Drafting the written communication to the complainant is sensitive. On the one hand, in most states employees have a right of privacy in personnel matters. On the other hand, if the target has been disciplined, the complainant needs to be informed of this, at least in general terms. The written communications to the complainant and the target should be carefully written to balance these concerns. The communications should avoid getting bogged down in details and should summarize the extent of the investigation conducted.
Regardless of the outcome, the written communication to the complainant and accused should always include four critical statements: (1) The company maintains a strict policy against harassment (or whatever is alleged); (2) a copy of the applicable company policy is attached; (3) the company does not permit retaliation; and (4) if in the future the employee believes he or she is being harassed, he or she should immediately report this to Human Resources, or to another appropriate company manager.

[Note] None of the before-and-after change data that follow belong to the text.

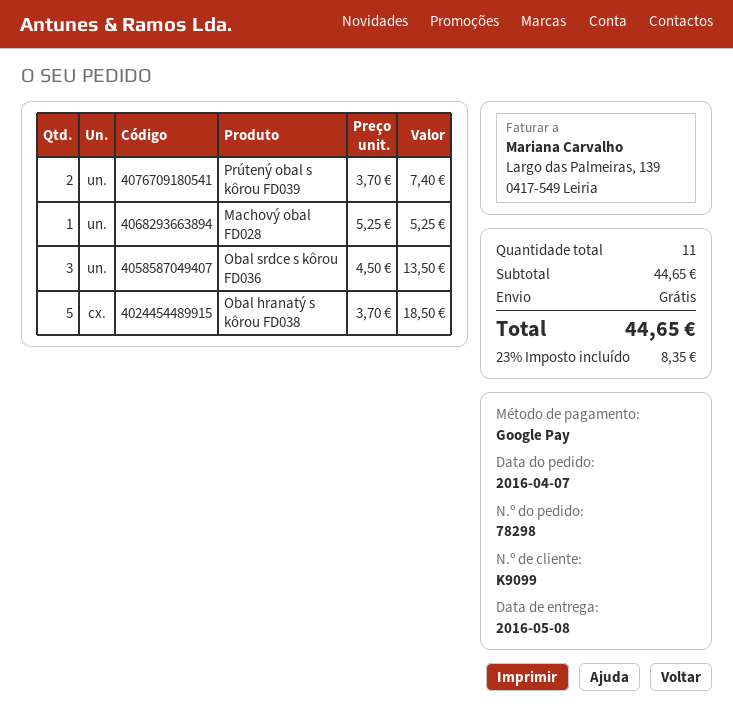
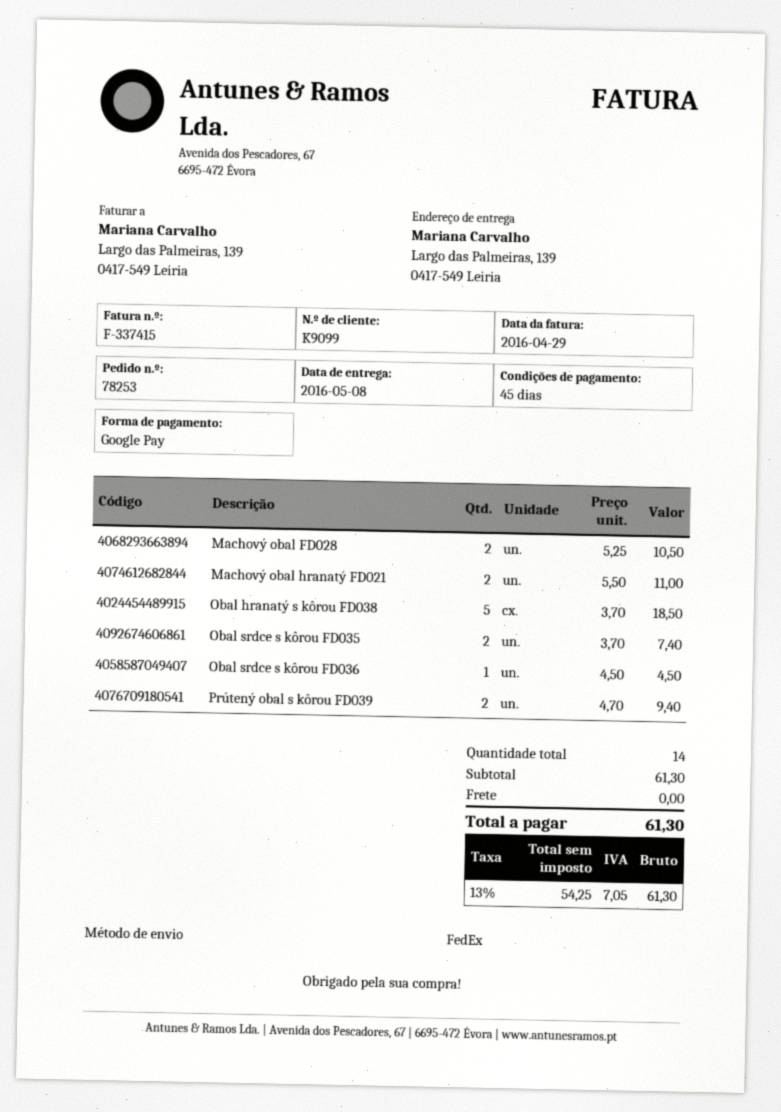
order number: 78298 -> 78253
Prútený obal s kôrou FD039: 2 x 3.70 = 7.40 -> 2 x 4.70 = 9.40
Machový obal FD028: 1 x 5.25 = 5.25 -> 2 x 5.25 = 10.50
Obal srdce s kôrou FD036: 3 x 4.50 = 13.50 -> 1 x 4.50 = 4.50
Machový obal hranatý FD021: none -> 2 x 5.50 = 11.00
Obal srdce s kôrou FD035: none -> 2 x 3.70 = 7.40
total quantity: 11 -> 14
subtotal: 44.65 -> 61.30
tax: 23% = 8.35 -> 13% = 7.05
total: 44.65 -> 61.30

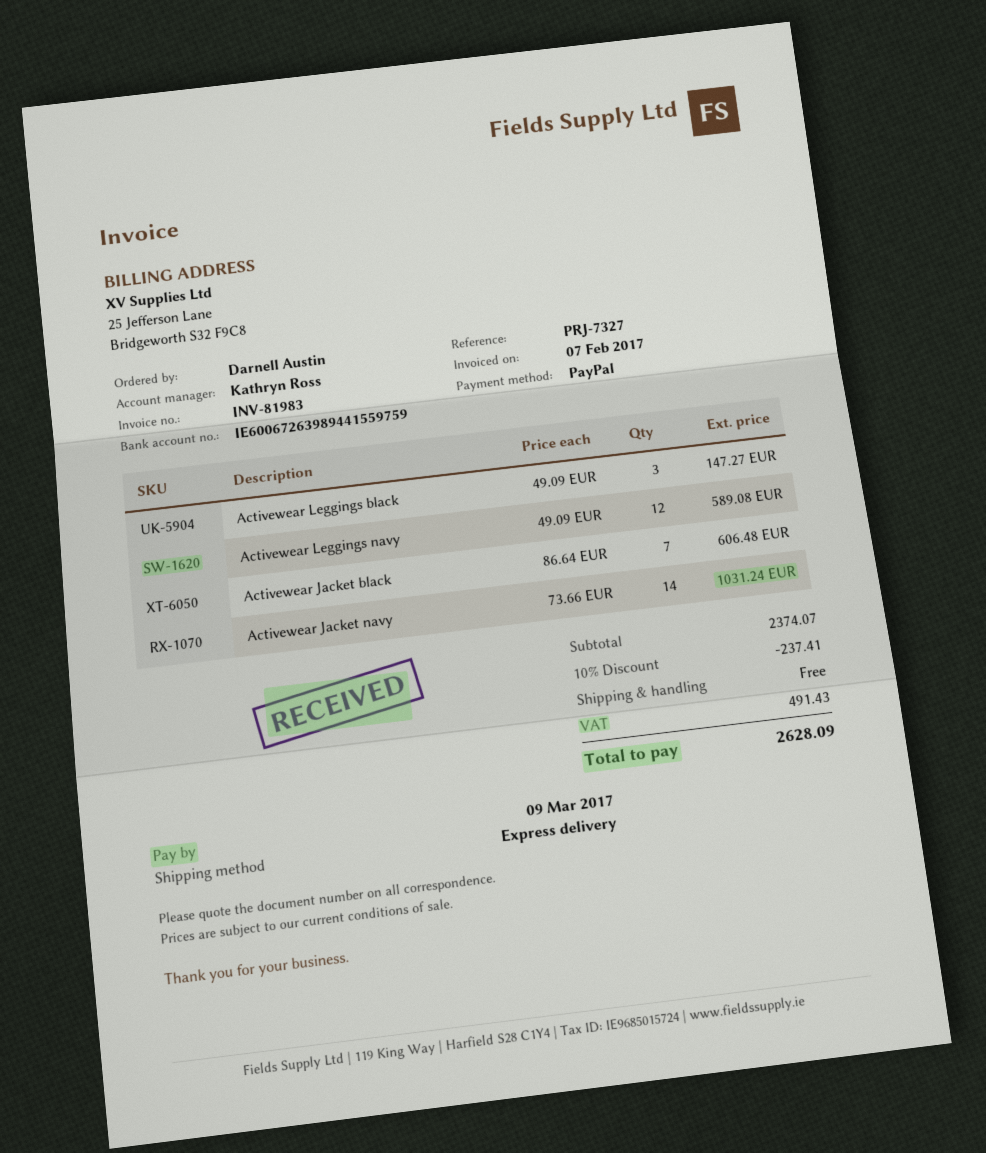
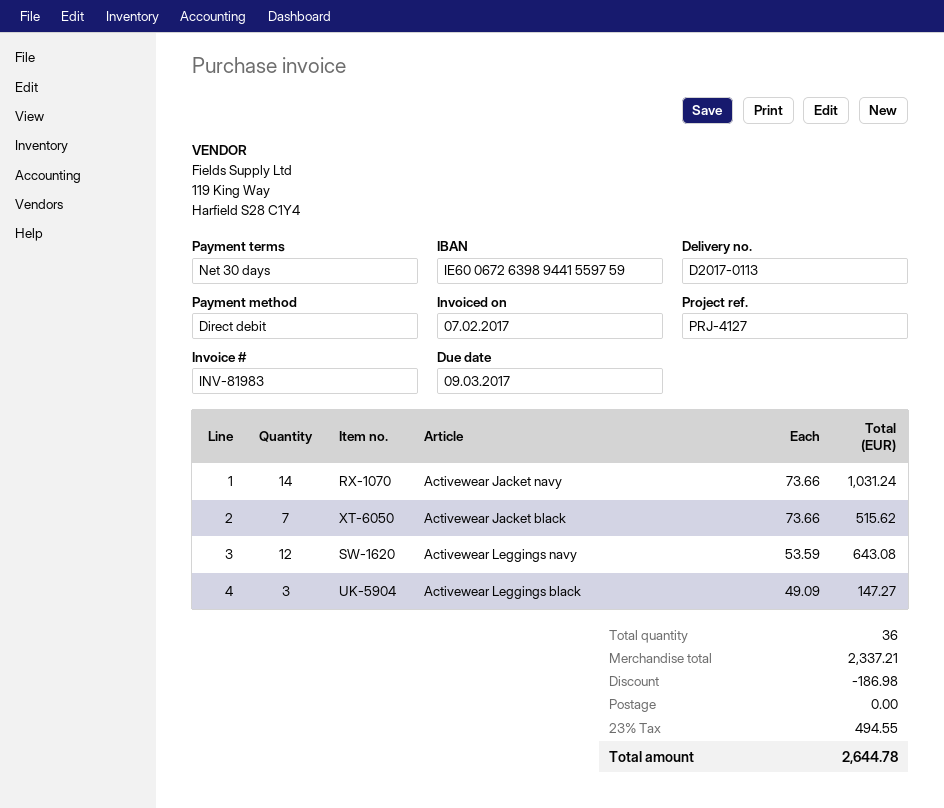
reference: PRJ-7327 -> PRJ-4127
payment method: PayPal -> direct debit
Activewear Leggings navy: 12 x 49.09 = 589.08 -> 12 x 53.59 = 643.08
Activewear Jacket black: 7 x 86.64 = 606.48 -> 7 x 73.66 = 515.62
subtotal: 2374.07 -> 2337.21
discount: 237.41 -> 186.98
tax: 491.43 -> 494.55
total: 2628.09 -> 2644.78

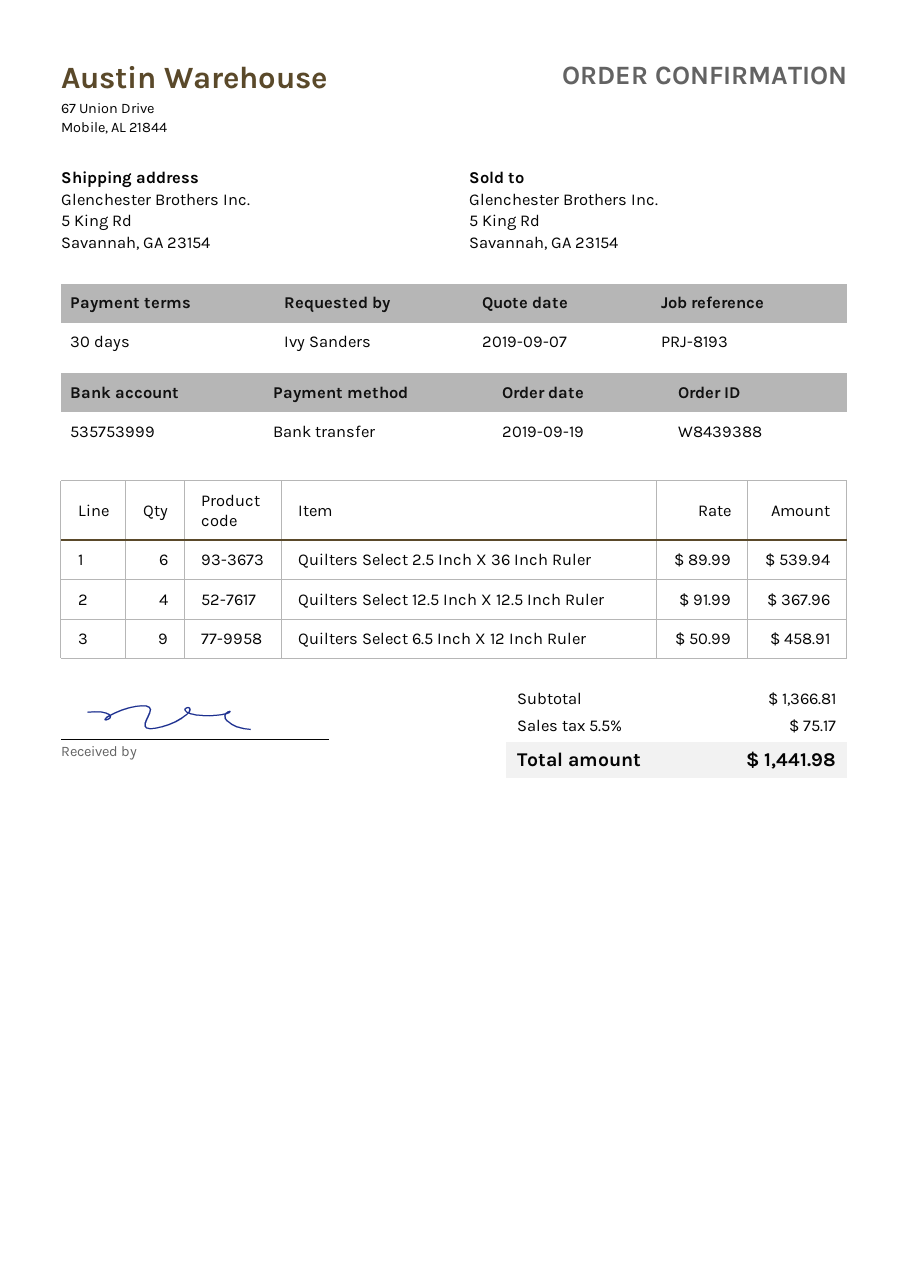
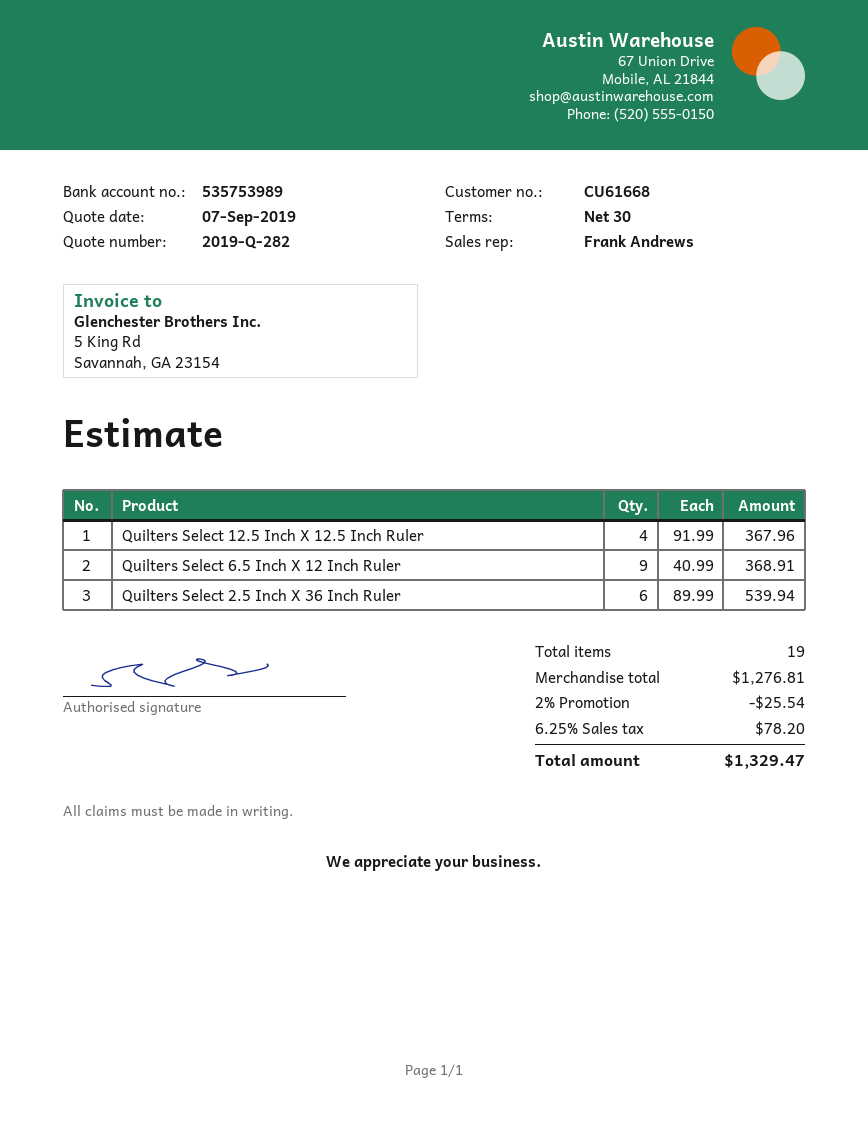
bank account: 535753999 -> 535753989
Quilters Select 6.5 Inch X 12 Inch Ruler: 9 x 50.99 = 458.91 -> 9 x 40.99 = 368.91
subtotal: 1366.81 -> 1276.81
discount: none -> 2% = 25.54
tax: 5.5% = 75.17 -> 6.25% = 78.20
total: 1441.98 -> 1329.47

Sometimes an investigation will determine that while some inappropriate conduct occurred, it does not rise to the level of unlawful harassment. In such a case, the accused should be advised that their behavior was inappropriate and/or violated company policy. Discipline may be imposed, even if no unlawful harassment occurred.
If an employer takes adverse action against an employee based on an investigation conducted by an outside investigator, the Fair Credit Reporting Act requires that the employer provide any employee who is disciplined with a “summary containing the nature and substance” of the information upon which the adverse action is based. The employer is not required to reveal the sources of information used in preparing the report.
Workplace investigations pose many challenges, but if you conduct them properly, the benefits to the company are legion. In the worst case, the company will be in a stronger position to defend any subsequent lawsuit. In the best case, the investigation may obviate the need for any litigation at all.